There are services such as CloudWatch that can be connected directly to Amazon Elasticsearch Service.

12 factor app serverless

The twelve factor app is a popular methodology for programming and the focus on this talk was how it could be applied to serverless programming.

The nature of serverless means that a number of the 12 factors aren’t actually relevant, as they’re built in to the nature of serverless or simply aren’t applicable.

From my perspective it sounded like we are already following all the best processes that were recommended. The one thing I noted was to look into using X-ray tracing for lambda function performance, as it’s not something we are currently utilising.

CDK

The announcement of the general release of CDK 1.0 was made at the key note. This talk was a dive into how it works with something useful examples used to walkthrough the tooling.

We currently use serverless and there was nothing in this talk to make me want to change that. Having said that, AWS CDK is programatic (more like terraform) with a selection of programming languages available, whereas serverless is entirely configuration based. This gives you some interesting possibilities to add logic and loops to your stack definition that serverless and CloudFormation (which serverless, AWS CDK and terraform all ultimately produce) don’t offer.

Forecasting and Personalize

This talk was about the new AWS Forecasting and Personalize services.

AWS AI offerings fall into three categories:

  • AI Services: services that solve a specific problem; Forecasting and Personalize fall under this
  • ML Services: services for essentially creating your own AI service; SageMaker
  • Infrastructure: providing the hardware for running ML

I was interested in Forecasting which fortunately was up first. Unfortunately it’s still under preview so not openly available. I’m already using SageMaker and DeepAR so it sounds like this could automate a lot of that and additionally make other ML algorithms available. Potentially good as a starting off point but it sounds like we’ve already progressed beyond what it will offer.

Personalise was the second talk and is about making the Amazon recommendation engine available to everyone. When I was working in e-commerce this would have been much more interesting but isn’t particularly relevant to the work Ecogy is doing in the energy sector.

Forecasting Bootcamp

I also attended the Forecasting Bootcamp the day before the summit. This is a relatively new course from the sounds of it that didn’t seem quite sure who it was trying to address, or maybe it was trying to cover everyone.

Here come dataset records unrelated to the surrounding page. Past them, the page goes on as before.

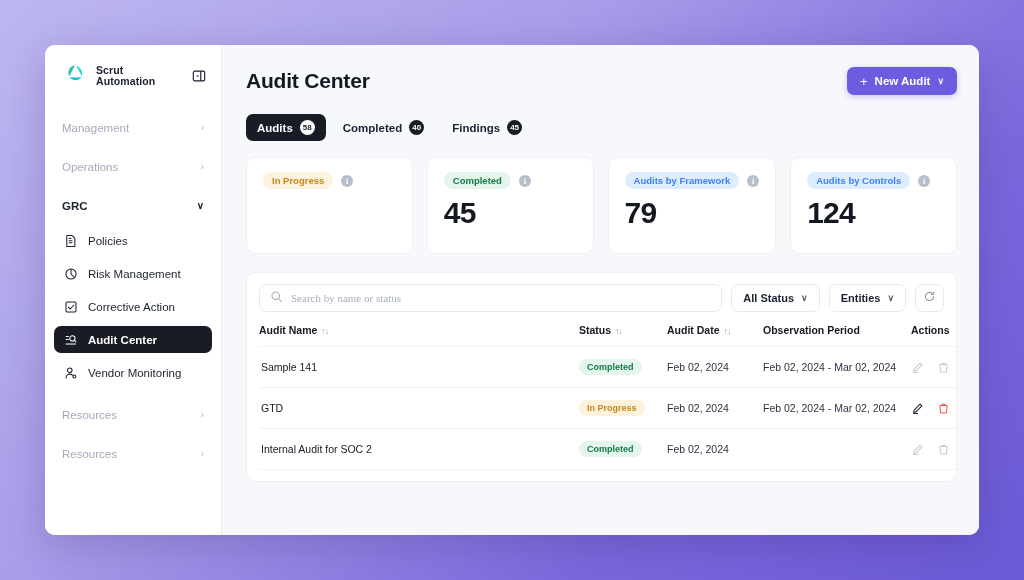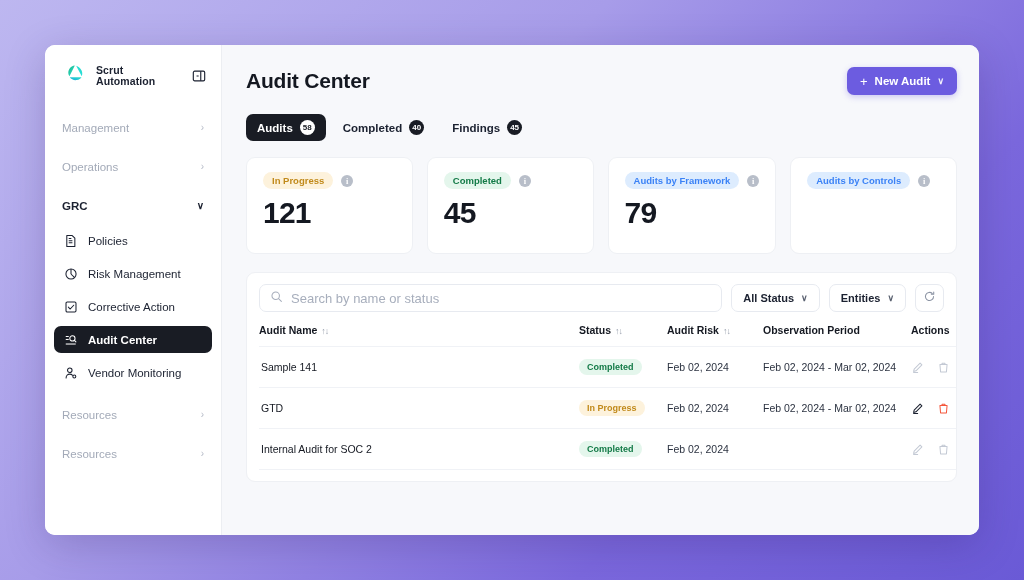--- a/index.html
+++ b/index.html
@@ -346,7 +346,6 @@
           <span class="pill amber">In Progress</span>
           <span class="info-i">i</span>
         </div>
-        <div class="stat-value">121</div>
       </div>
       <div class="stat-card">
         <div class="stat-head">

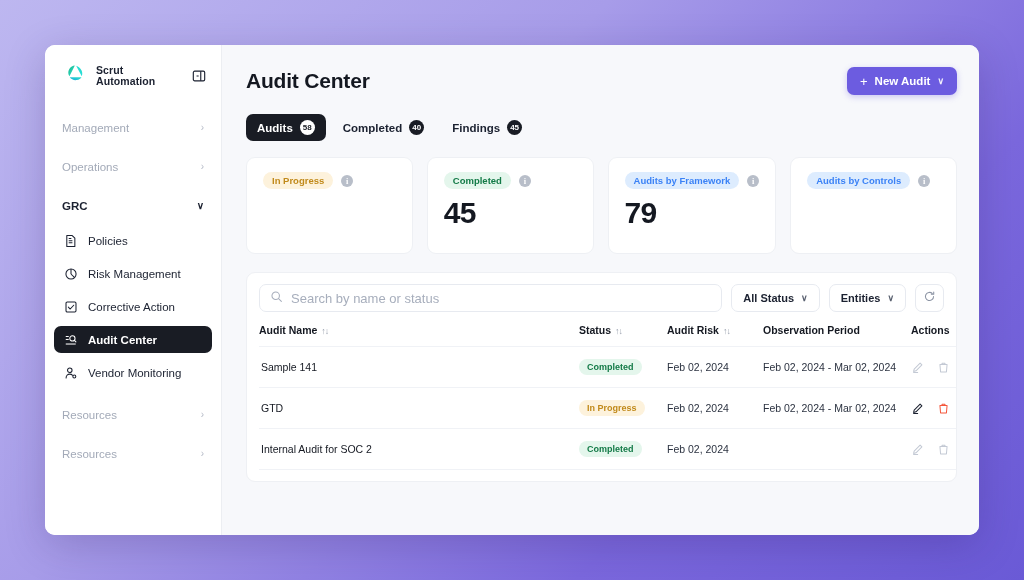--- a/index.html
+++ b/index.html
@@ -366,6 +366,7 @@
           <span class="pill blue">Audits by Controls</span>
           <span class="info-i">i</span>
         </div>
+        <div class="stat-value">124</div>
       </div>
     </div>
 

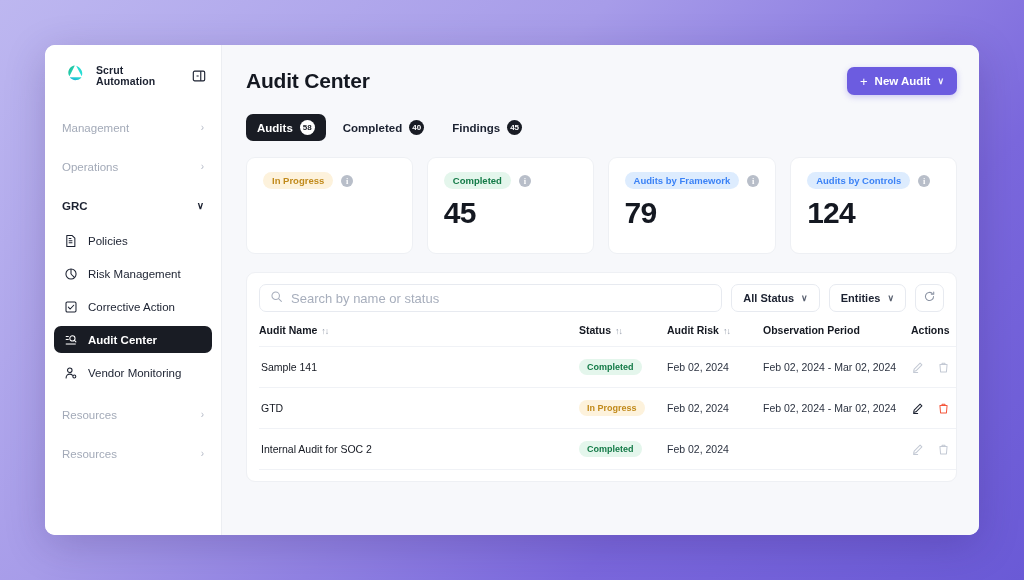--- a/index.html
+++ b/index.html
@@ -138,8 +138,8 @@
     background: #fff;
   }
   .search-wrap input {
-    border: 0; outline: 0; flex: 1; font-size: 13px; color: #3b4251;
-    font-family: Liberation Sans, sans-serif; background: transparent;
+    border: 0; outline: 0; flex: 1; font-size: 11px; color: #3b4251;
+    font-family: Liberation Serif, serif; background: transparent;
   }
   .search-wrap input::placeholder { color: #a7aebc; }
   .select-btn {

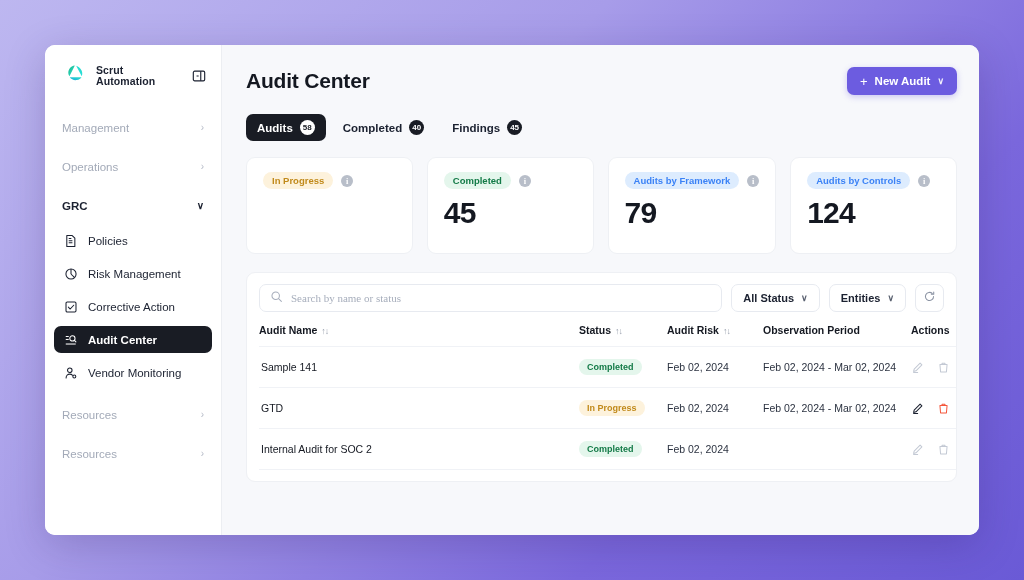--- a/index.html
+++ b/index.html
@@ -420,7 +420,7 @@
               <span>Status</span><span class="sort">↑↓</span>
             </th>
             <th>
-              <span>Audit Risk</span><span class="sort">↑↓</span>
+              <span>Audit Date</span><span class="sort">↑↓</span>
             </th>
             <th>
               <span>Observation Period</span>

Having already explored SageMaker and the DeepAR algorithm I was hoping for a bit more of a deep dive into best practices and details on the configuration options. This sadly want the case.

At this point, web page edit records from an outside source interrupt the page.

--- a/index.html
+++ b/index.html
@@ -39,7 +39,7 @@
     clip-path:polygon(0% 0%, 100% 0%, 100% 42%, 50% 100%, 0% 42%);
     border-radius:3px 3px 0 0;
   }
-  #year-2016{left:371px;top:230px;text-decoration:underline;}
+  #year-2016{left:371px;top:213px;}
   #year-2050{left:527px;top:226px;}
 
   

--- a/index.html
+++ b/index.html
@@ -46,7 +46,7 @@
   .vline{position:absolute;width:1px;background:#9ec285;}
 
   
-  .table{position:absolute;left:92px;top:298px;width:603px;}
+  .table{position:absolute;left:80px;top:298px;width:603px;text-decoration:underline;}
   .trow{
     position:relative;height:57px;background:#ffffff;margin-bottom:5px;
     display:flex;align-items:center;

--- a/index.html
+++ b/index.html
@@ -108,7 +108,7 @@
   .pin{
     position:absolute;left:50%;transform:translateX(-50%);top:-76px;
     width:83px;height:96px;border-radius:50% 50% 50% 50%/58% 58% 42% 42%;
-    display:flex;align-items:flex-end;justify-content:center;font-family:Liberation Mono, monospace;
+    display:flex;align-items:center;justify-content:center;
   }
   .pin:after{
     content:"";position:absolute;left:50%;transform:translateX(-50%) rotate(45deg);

The course was actually made up of four parts:

  1. A broad background of ML, focussing on what makes Forecasting different
  2. A general covering of SageMaker and DeepAR
  3. A presentation on Gluon and MXNet, basically selling AWS’s preferred ML framework
  4. LSTNet

It was an intense amount of information to cram into a single day and I would have preferred more focus on DeepAR. The labs were pretty much just running a Jupyter notebook through, with one or two lines needing editing to complete. It was pretty hard to pick up useful information from this process.

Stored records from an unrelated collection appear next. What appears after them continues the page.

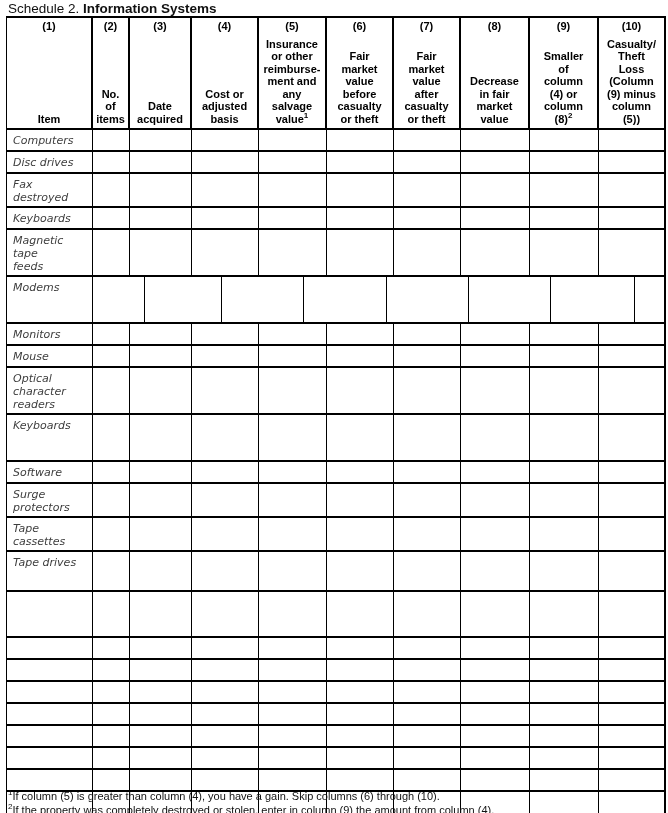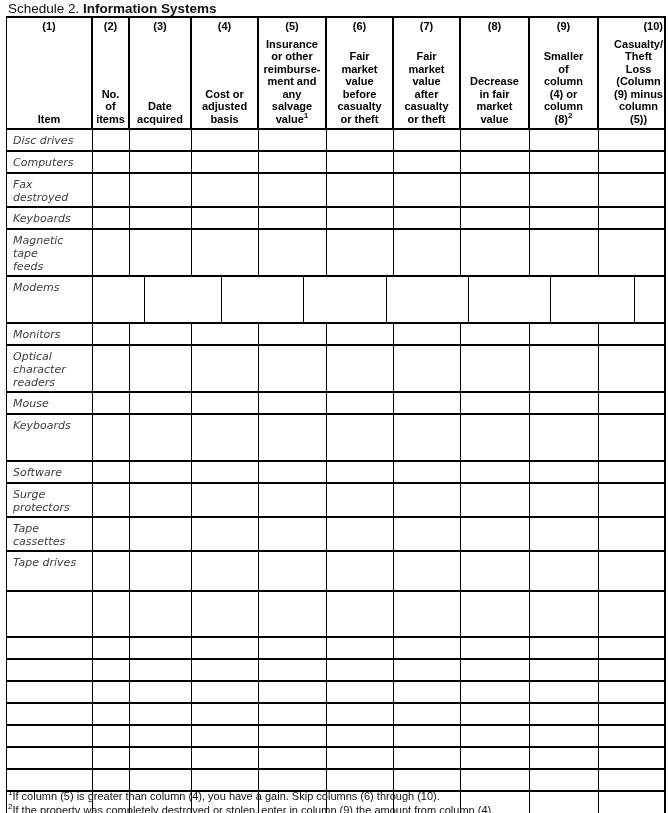--- a/index.html
+++ b/index.html
@@ -39,7 +39,7 @@
     text-align:center;font-weight:bold;font-size:11px;line-height:12.5px;
     padding:2px 1px 3px;box-sizing:border-box;overflow:hidden;
   }
-  .hcell:last-child{border-right:none;align-items:flex-end;}
+  .hcell:last-child{border-right:none;}
   .hnum{display:block;}
   .hlabel{display:block;white-space:pre-line;}
   sup{font-size:8px;line-height:0;vertical-align:super;}

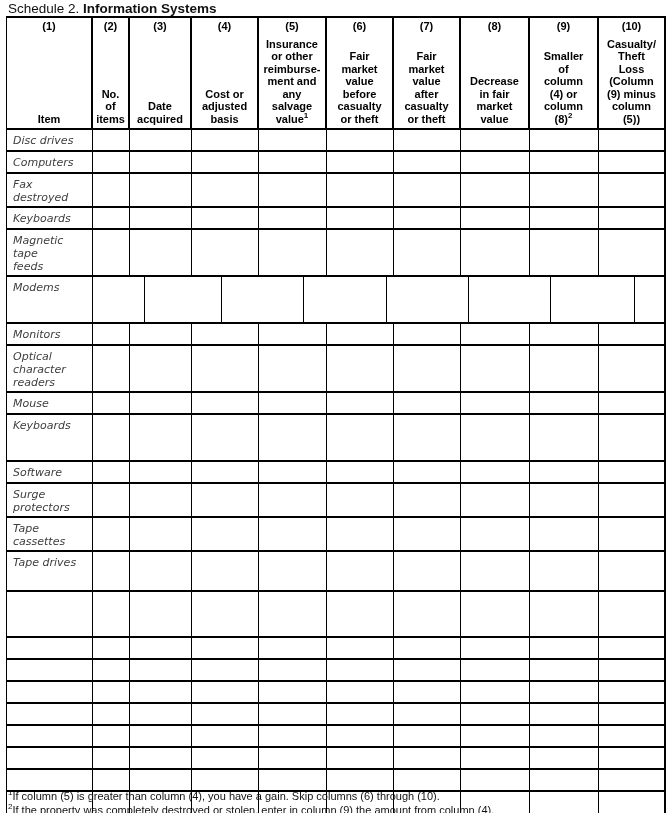--- a/index.html
+++ b/index.html
@@ -168,21 +168,21 @@
     <div class="body">
         <div class="row">
           <div class="cell">
+            <span class="item-label">Computers</span>
+          </div>
+          <div class="cell"></div>
+          <div class="cell"></div>
+          <div class="cell"></div>
+          <div class="cell"></div>
+          <div class="cell"></div>
+          <div class="cell"></div>
+          <div class="cell"></div>
+          <div class="cell"></div>
+          <div class="cell"></div>
+        </div>
+        <div class="row">
+          <div class="cell">
             <span class="item-label">Disc drives</span>
-          </div>
-          <div class="cell"></div>
-          <div class="cell"></div>
-          <div class="cell"></div>
-          <div class="cell"></div>
-          <div class="cell"></div>
-          <div class="cell"></div>
-          <div class="cell"></div>
-          <div class="cell"></div>
-          <div class="cell"></div>
-        </div>
-        <div class="row">
-          <div class="cell">
-            <span class="item-label">Computers</span>
           </div>
           <div class="cell"></div>
           <div class="cell"></div>

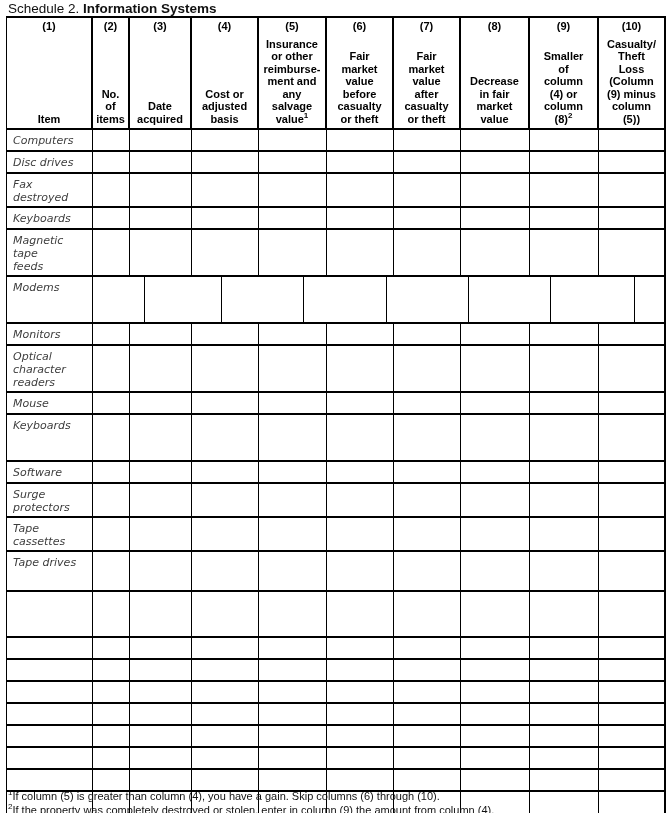--- a/index.html
+++ b/index.html
@@ -268,23 +268,23 @@
         </div>
         <div class="row">
           <div class="cell">
+            <span class="item-label">Mouse</span>
+          </div>
+          <div class="cell"></div>
+          <div class="cell"></div>
+          <div class="cell"></div>
+          <div class="cell"></div>
+          <div class="cell"></div>
+          <div class="cell"></div>
+          <div class="cell"></div>
+          <div class="cell"></div>
+          <div class="cell"></div>
+        </div>
+        <div class="row">
+          <div class="cell">
             <span class="item-label">Optical
 character
 readers</span>
-          </div>
-          <div class="cell"></div>
-          <div class="cell"></div>
-          <div class="cell"></div>
-          <div class="cell"></div>
-          <div class="cell"></div>
-          <div class="cell"></div>
-          <div class="cell"></div>
-          <div class="cell"></div>
-          <div class="cell"></div>
-        </div>
-        <div class="row">
-          <div class="cell">
-            <span class="item-label">Mouse</span>
           </div>
           <div class="cell"></div>
           <div class="cell"></div>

For me it’s been much more rewarding to do this on my own time using the online resources at home. Even so there were a number of points made that clicked and have given me some ideas to try.

Summary

AWS do these events well. I wasn’t overly taken with the Forecasting Bootcamp but did come away with useful realisations and ideas to try out. The summit itself was great, a useful way to catch up with the latest offerings from AWS and best practices when using then. There are so many services being announced and so much information available it can be really handy to have it condensed down into a one hour session, it’s just hard to pick the sessions that you want to attend out of the considerable range on offer.